#### [Records shown]
::::::::
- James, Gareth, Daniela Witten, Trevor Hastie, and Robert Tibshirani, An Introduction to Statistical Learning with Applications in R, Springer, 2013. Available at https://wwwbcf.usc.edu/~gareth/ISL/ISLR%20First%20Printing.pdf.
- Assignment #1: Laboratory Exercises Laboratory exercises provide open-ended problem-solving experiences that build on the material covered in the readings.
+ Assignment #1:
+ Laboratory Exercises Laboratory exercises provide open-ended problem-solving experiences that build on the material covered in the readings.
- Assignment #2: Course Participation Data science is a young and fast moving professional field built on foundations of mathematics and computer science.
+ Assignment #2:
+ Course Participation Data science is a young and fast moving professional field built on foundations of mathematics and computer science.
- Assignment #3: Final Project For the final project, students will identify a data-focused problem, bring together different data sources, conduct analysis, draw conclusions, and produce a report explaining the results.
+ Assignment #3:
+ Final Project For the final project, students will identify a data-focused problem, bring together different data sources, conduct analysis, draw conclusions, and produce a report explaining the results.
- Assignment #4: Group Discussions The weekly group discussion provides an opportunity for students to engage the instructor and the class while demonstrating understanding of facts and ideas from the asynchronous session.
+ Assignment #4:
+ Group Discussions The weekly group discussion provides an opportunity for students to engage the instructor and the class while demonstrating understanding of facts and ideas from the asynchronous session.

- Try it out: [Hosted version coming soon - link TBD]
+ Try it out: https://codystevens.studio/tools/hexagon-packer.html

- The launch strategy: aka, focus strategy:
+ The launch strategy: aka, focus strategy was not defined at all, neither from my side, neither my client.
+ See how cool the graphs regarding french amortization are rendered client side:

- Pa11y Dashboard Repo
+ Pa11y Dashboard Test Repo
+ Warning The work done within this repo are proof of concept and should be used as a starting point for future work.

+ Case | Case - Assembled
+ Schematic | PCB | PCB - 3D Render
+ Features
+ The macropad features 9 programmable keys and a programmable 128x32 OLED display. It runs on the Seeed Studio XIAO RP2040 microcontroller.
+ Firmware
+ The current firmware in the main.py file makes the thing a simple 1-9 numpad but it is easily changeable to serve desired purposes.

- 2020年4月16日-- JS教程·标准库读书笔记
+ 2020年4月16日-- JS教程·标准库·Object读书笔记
::::::::
Once you have located every line with the word "group" in the material above, list those lines.

#### [Written response]
- Assignment #4: Group Discussions The weekly group discussion provides an opportunity for students to engage the instructor and the class while demonstrating understanding of facts and ideas from the asynchronous session.
+ Group Discussions The weekly group discussion provides an opportunity for students to engage the instructor and the class while demonstrating understanding of facts and ideas from the asynchronous session.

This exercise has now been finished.